Projet de loi autorisant l'approbation de l'accord sur la coopération transfrontalière entre la France et la Belgique

 

B. LA DENSITÉ DES ÉCHANGES TRANSFRONTALIERS A CONTRIBUÉ À LA CONCLUSION DE L'ACCORD

Le présent accord était vivement souhaité par les acteurs institutionnels situés des deux côtés de la frontière, qui entretiennent des relations étroites de très longue date.
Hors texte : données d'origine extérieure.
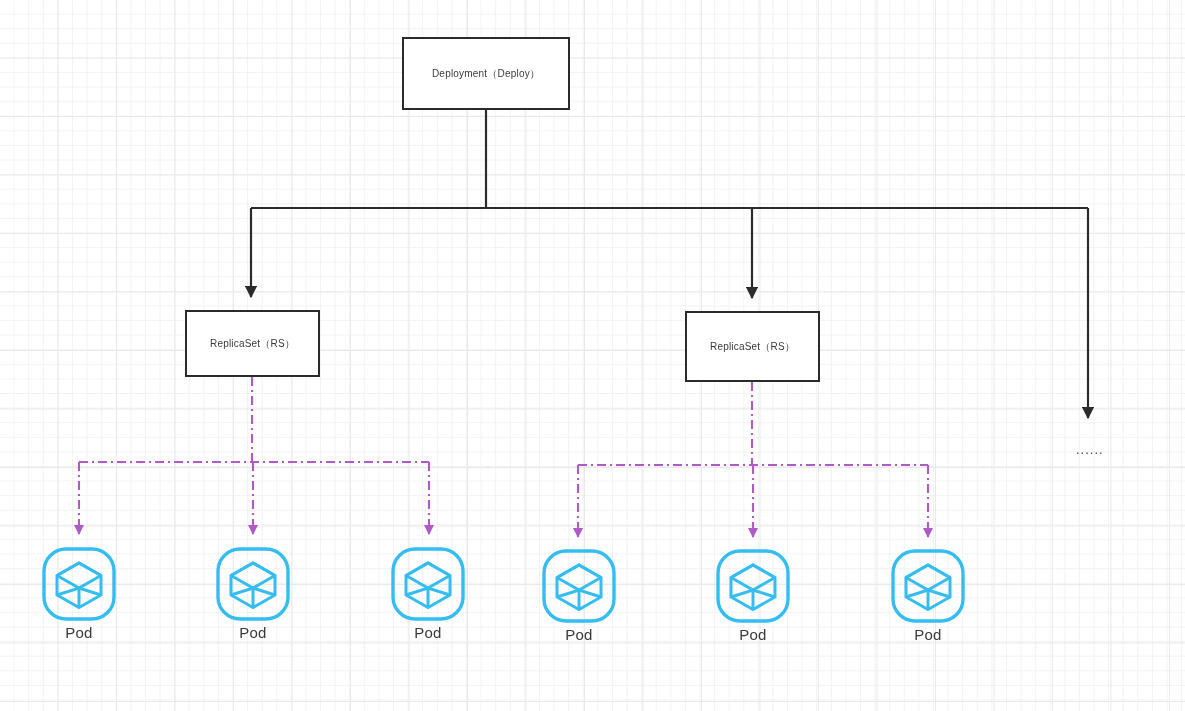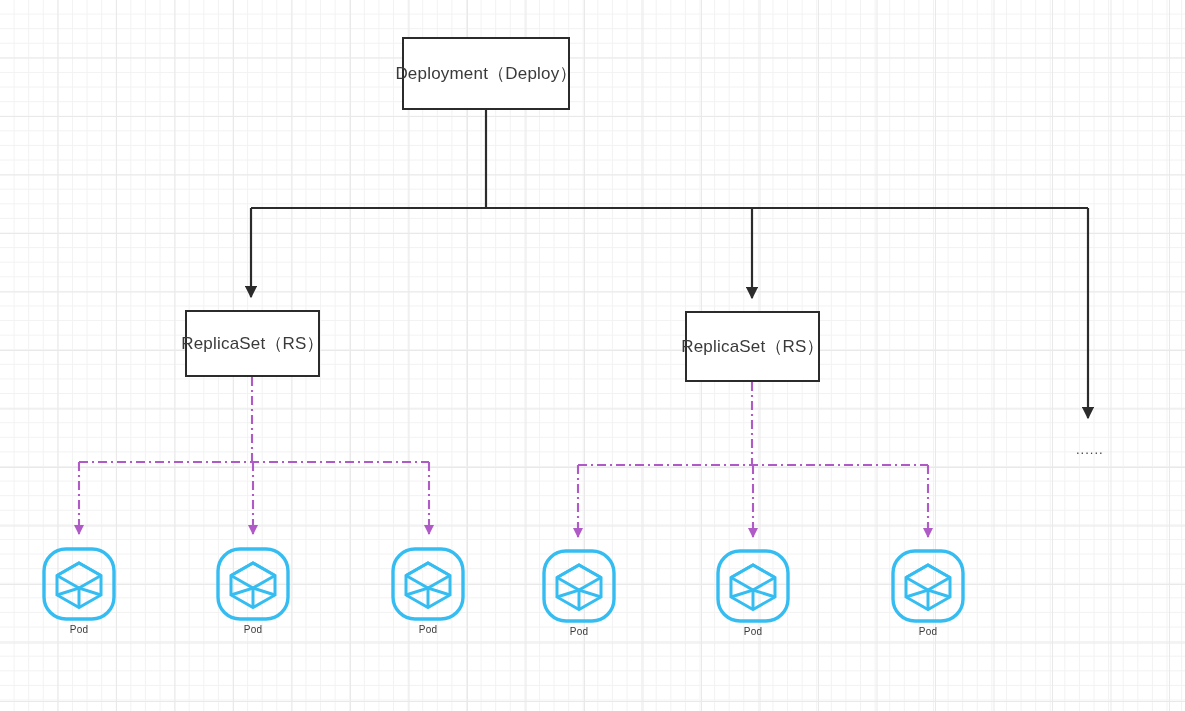--- a/index.html
+++ b/index.html
@@ -37,40 +37,40 @@
   .node-box {
     position: absolute;
     box-sizing: border-box;
     background: #ffffff;
     border: 2.5px solid #2b2b2b;
     display: flex;
     align-items: center;
     justify-content: center;
   }
   .node-box .node-label {
-    font-size: 17px;
+    font-size: 10px;
     color: #3a3a3a;
     letter-spacing: 0.2px;
     white-space: nowrap;
   }
   .pod {
     position: absolute;
     width: 78px;
     display: flex;
     flex-direction: column;
     align-items: center;
   }
   .pod-icon {
     width: 78px;
     height: 76px;
     display: block;
   }
   .pod-caption {
     margin-top: 2px;
-    font-size: 10px;
+    font-size: 15px;
     color: #3a3a3a;
     letter-spacing: 0.2px;
   }
   .ellipsis-label {
     position: absolute;
     font-size: 13px;
     color: #444;
     letter-spacing: 1px;
     white-space: nowrap;
   }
En plus d'une communauté culturelle qui se traduit par des traditions festives enracinées dans l'histoire, des nécessités fonctionnelles conduisent les populations à des actions élaborées en commun : de nombreuses habitations sont implantées sur la frontière elle-même, les voies de communication impliquent une coordination de leur tracé, l'assainissement des cours d'eau se fait de concert.
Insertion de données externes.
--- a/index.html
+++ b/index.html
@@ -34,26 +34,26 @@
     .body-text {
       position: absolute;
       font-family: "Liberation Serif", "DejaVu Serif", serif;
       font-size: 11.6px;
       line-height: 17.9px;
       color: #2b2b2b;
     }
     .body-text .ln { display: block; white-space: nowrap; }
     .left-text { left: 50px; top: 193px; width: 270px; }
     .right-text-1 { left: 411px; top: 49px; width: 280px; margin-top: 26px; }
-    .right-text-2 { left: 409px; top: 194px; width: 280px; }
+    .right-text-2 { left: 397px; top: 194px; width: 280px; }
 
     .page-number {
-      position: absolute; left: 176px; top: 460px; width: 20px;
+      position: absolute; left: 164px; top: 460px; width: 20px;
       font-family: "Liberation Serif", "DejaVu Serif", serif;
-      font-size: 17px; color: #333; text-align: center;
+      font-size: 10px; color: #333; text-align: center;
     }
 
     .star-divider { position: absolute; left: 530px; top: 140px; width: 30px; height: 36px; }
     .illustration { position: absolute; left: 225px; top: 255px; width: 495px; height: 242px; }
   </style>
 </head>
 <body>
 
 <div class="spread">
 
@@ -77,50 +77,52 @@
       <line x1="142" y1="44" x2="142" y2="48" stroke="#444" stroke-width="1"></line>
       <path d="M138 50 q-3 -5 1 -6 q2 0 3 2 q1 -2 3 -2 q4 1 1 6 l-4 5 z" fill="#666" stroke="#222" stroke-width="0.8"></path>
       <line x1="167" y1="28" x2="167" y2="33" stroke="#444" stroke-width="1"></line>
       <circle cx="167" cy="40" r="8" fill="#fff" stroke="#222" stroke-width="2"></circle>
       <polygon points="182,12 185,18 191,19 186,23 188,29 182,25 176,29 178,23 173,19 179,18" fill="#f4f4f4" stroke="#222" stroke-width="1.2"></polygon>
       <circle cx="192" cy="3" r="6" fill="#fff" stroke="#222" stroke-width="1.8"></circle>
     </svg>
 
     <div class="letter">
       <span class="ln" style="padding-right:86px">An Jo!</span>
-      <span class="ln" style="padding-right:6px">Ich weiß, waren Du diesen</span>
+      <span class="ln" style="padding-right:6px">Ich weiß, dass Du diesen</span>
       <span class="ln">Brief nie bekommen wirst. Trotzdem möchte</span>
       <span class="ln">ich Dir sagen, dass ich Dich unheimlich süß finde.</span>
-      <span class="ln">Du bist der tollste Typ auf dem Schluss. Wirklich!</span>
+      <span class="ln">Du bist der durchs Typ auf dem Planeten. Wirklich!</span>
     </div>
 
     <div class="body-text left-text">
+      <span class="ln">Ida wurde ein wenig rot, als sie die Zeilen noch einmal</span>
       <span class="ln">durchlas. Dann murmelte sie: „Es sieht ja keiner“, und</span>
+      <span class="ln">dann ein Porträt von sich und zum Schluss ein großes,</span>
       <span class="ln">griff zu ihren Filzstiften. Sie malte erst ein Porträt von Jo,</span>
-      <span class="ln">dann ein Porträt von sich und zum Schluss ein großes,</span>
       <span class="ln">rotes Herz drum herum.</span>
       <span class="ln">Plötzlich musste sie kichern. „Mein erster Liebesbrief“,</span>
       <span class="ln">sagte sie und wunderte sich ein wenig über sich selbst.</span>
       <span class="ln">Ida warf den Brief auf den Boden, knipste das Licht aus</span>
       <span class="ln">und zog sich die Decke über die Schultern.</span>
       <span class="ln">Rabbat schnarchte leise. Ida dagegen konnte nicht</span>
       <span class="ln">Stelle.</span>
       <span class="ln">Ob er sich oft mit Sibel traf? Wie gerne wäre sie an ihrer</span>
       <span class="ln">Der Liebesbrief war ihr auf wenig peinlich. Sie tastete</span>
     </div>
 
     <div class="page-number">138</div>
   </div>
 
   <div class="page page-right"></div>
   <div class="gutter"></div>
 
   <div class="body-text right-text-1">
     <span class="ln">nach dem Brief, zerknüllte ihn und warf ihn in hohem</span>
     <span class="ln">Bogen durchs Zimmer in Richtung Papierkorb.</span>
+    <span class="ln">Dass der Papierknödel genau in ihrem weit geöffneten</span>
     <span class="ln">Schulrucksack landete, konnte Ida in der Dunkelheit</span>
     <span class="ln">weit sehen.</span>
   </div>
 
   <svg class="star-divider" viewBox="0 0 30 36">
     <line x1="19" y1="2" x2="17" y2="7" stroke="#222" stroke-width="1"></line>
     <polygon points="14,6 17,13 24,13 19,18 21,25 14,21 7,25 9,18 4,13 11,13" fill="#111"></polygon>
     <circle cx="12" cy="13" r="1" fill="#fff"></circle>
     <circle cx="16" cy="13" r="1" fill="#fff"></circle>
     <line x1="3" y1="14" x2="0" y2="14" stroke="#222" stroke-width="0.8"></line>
Cette solidarité de destin est particulièrement développée dans le département du Nord, qui entretient des relations très denses avec les régions de Courtrai et de Tournai. La métropole lilloise, qui compte aujourd'hui plus d'un million d'habitants, se développe sur le schéma, de fait, d'une métropole franco-belge à dimension européenne. La Communauté urbaine de Lille regroupe, en effet, 87 municipalités, dont la majorité est semi-rurale, et dont l'importance est très variable (la plus petite d'entre elle compte en effet 187 habitants).

La coopération entre les parties françaises et belges -qui relèvent tant de la Wallonie que de la Flandre- s'est appuyée sur une structure juridique sui generis, du fait des disparités dans l'organisation administrative de chacun des pays.